インバーダだって生物である以上、共食いで身体変化が起こる可能性は充分ある……か。
『衛星カメラの遠視映像で確認したけど、あの白いインバーダ……黒いインバーダを捕食した後、発光の赤黒さが、若干強くなってるのよねぇ』
つまり、インバーダは共食いをすると、甲殻が白くなり赤黒い光を放つようになる、と。
『私は白いインバーダは故意に体色を変えてるんだと思ってたけど……どうも、違うみたいねぇ』
「…………」
『前に、言ってたわね。インバーダが生命体を喰らうのは、それが美味しいからだって』
「はい」
俺の中にいるインバーダが言っていた事だ。
あいつへの信頼度が高い訳ではないが、まぁおそらく間違いは無いだろう。
『気付いちゃったんでしょうね。身近にいる「生命体」の存在に』
つまり、共食いに走り白いインバーダと化すのは、元々それに気付くくらい知性がある個体。
知性を獲得し、種の本能が禁忌としていた共食いに走った、と。
『半世紀、変化の無かったインバーダ……それがこの4ヶ月で、2体の変異種が確認された。考えたくないけど……』
「……加速度的に増える可能性がある、って事っすよね」
最早、個体変異というより、種そのものが共食いを行う種へと変化しつつある。
そう考えるべきなのかも知れない。
今のところ、エースの専用機ですら歯が立たない白いインバーダ。
現在、マザーウォールの重要幹部達がその対策のために会議を開いている。
『で、本当に良いの?』
「何がっすか?」
『白インバーダへの対策が具体的になるまで、シャンバラに定住するって話よ。あなた、地球での生活が好きなんでしょう?』
「……背に腹は代えられないっすよ」
認識が甘かった。
今まで1度も、身近な誰かに死が迫った事なんて無かったから。
でも、普通に考えたら充分ありえる事だったんだ。
インバーダは未知の宇宙生物なのだから。
そんな怪物達との戦闘なんだ。いつだって、こちらが犠牲無しで撃退し続けられる保証なんて、どこにも無かったんだ。

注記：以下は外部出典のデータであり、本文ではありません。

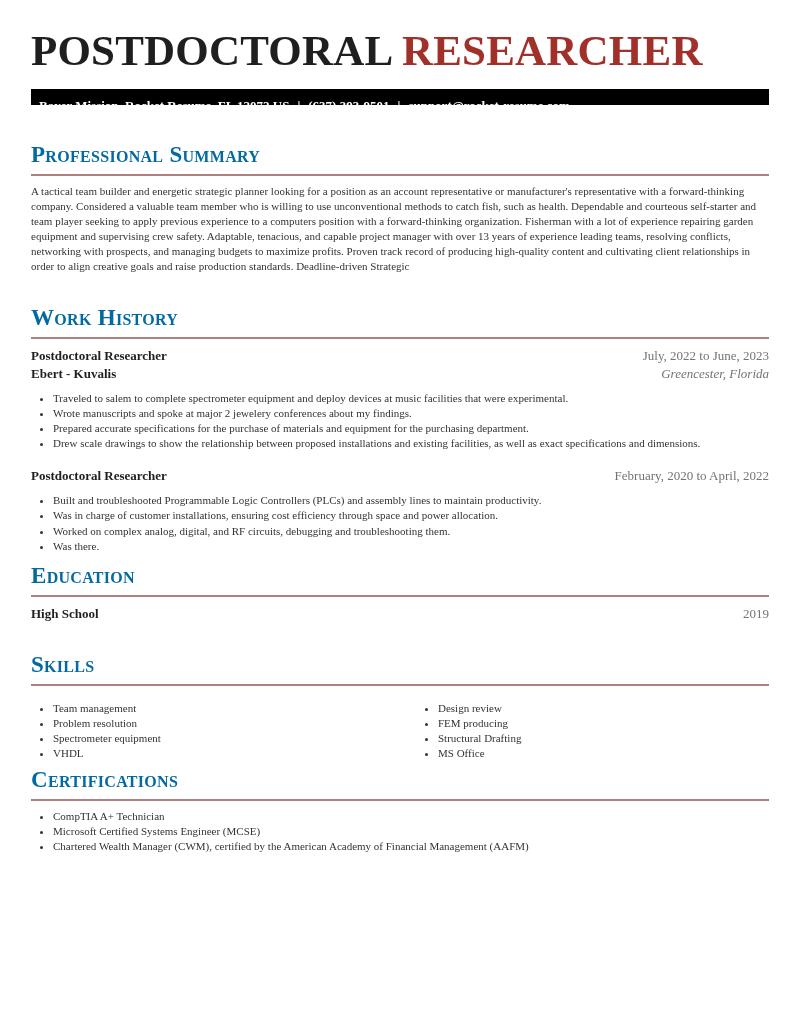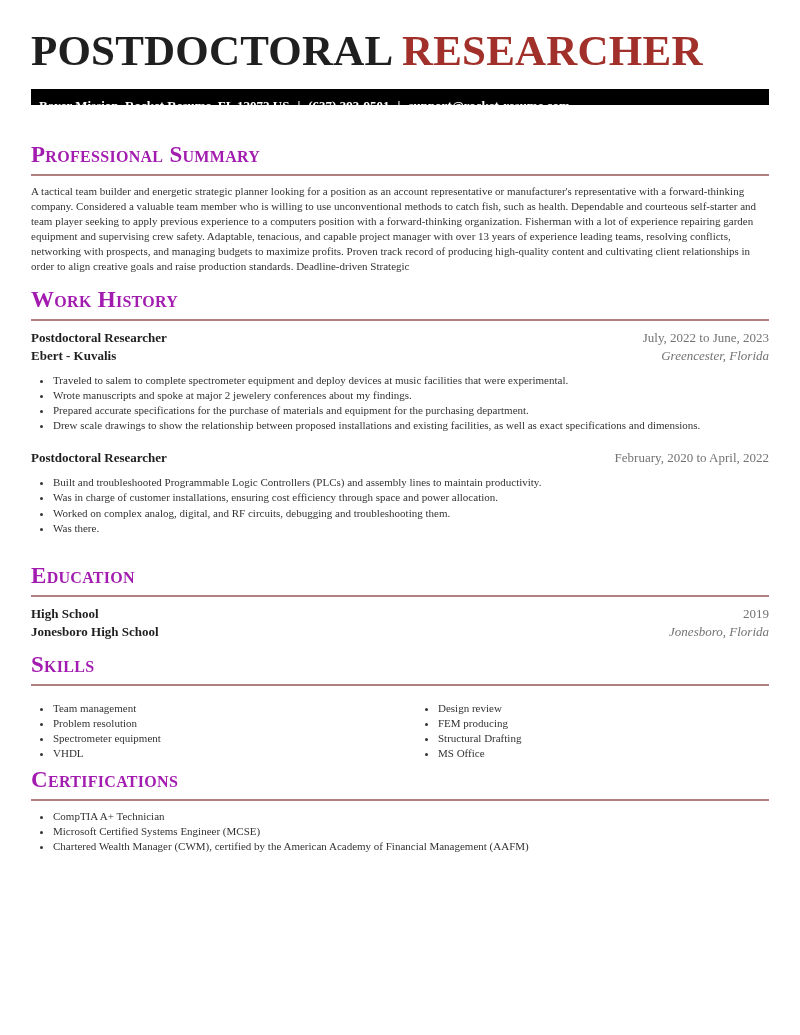"Professional Summary" .section-title { color: #a21caf -> #0369a1 }
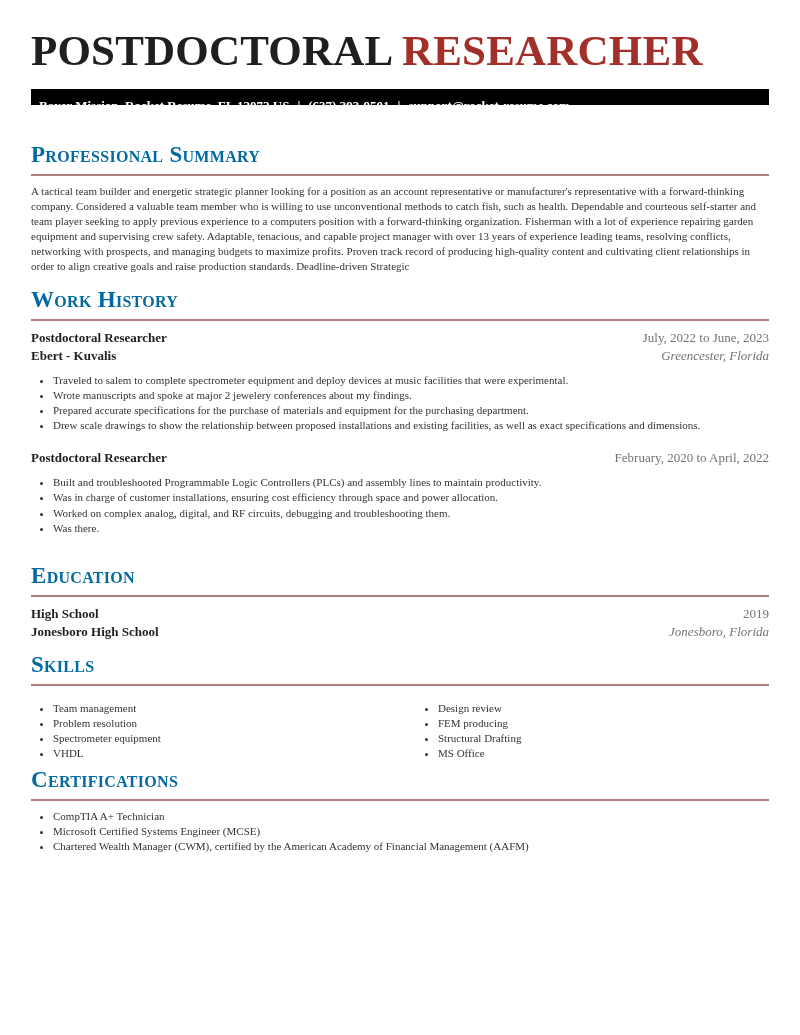"Work History" #sec-work { top: 286px -> 304px }
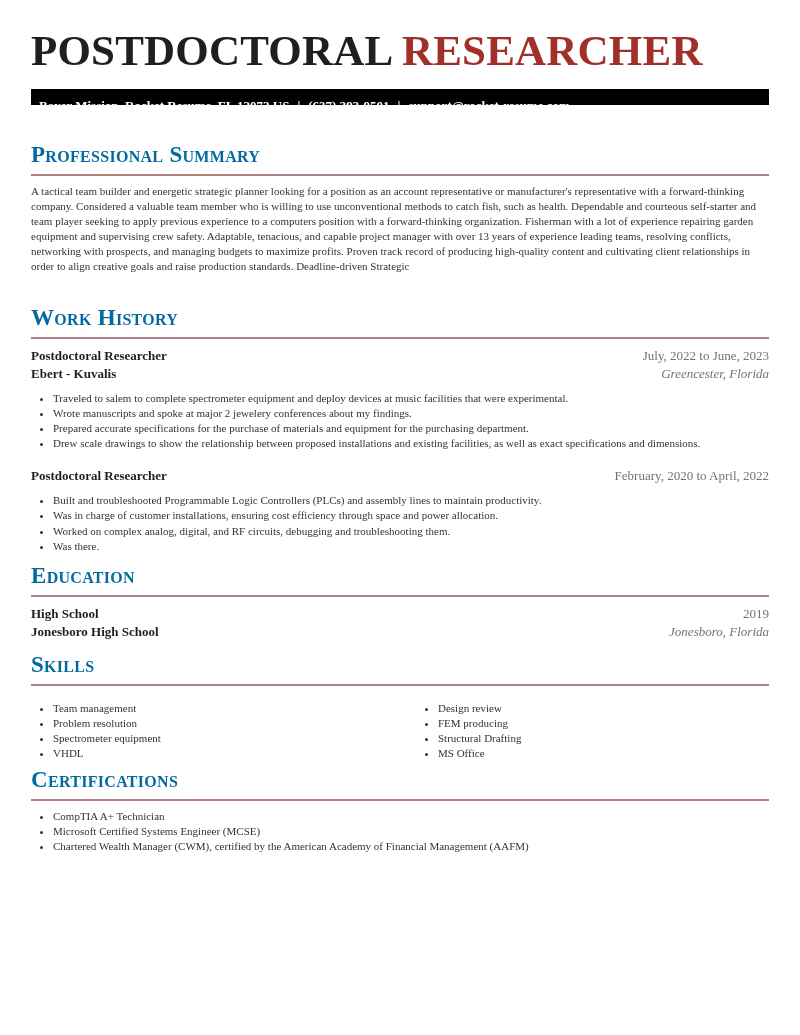"Jonesboro High School" div.entry-row { html: <div> <span>Jonesboro High School</span> <span>Jonesboro, Florida</span> </div> -> none }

俺がアガルータでゴロゴロしてる間に、宇宙で同僚が死んでしまうかも知れない。
洒落になってない。
もし、そんな事態に発展したら悔やんでも悔やみ切れない。
今日だって……シルヴィアさんの生存を確認するまで、生きた心地がしなかった。
だから俺はシャンバラに生活拠点を移したんだ。
一応、心配をかけてもアレなので、給料日は夏輪と会うために地球に降りるが……それ以外は、極力シャンバラに留まるつもりだ。
来る夏輪の文化祭は、残念ながら3日間の期間中、1日……いや、2日だけで我慢しよう。
断腸の思いだ……次に白いインバーダが出た時、シルヴィアさんの件も含めて、楽には殺してやれないかも知れない。
『あーあー……寂しくなるわねぇん』
寂しいのはお互い様だ。
釜尾さんは家族の様な存在なのだから。
きっと、釜尾さんも俺の事をそう認識してくれている。
そう思うと、少し嬉しい。
「対策が完成して、地球に降りても問題なくなったら、またお世話になっても良いっすか?」
『愚問ねぇん! よぉし、私も気合入れて対策案を考えちゃう!』
「お願いします」
とりあえず、当面はシャンバラにて白いインバーダを警戒する。
アガルータには行けなくなってしまうが……まぁ仕方無い。
この警戒状態から解放されたら、行けなかった分、毎日通うとしよう。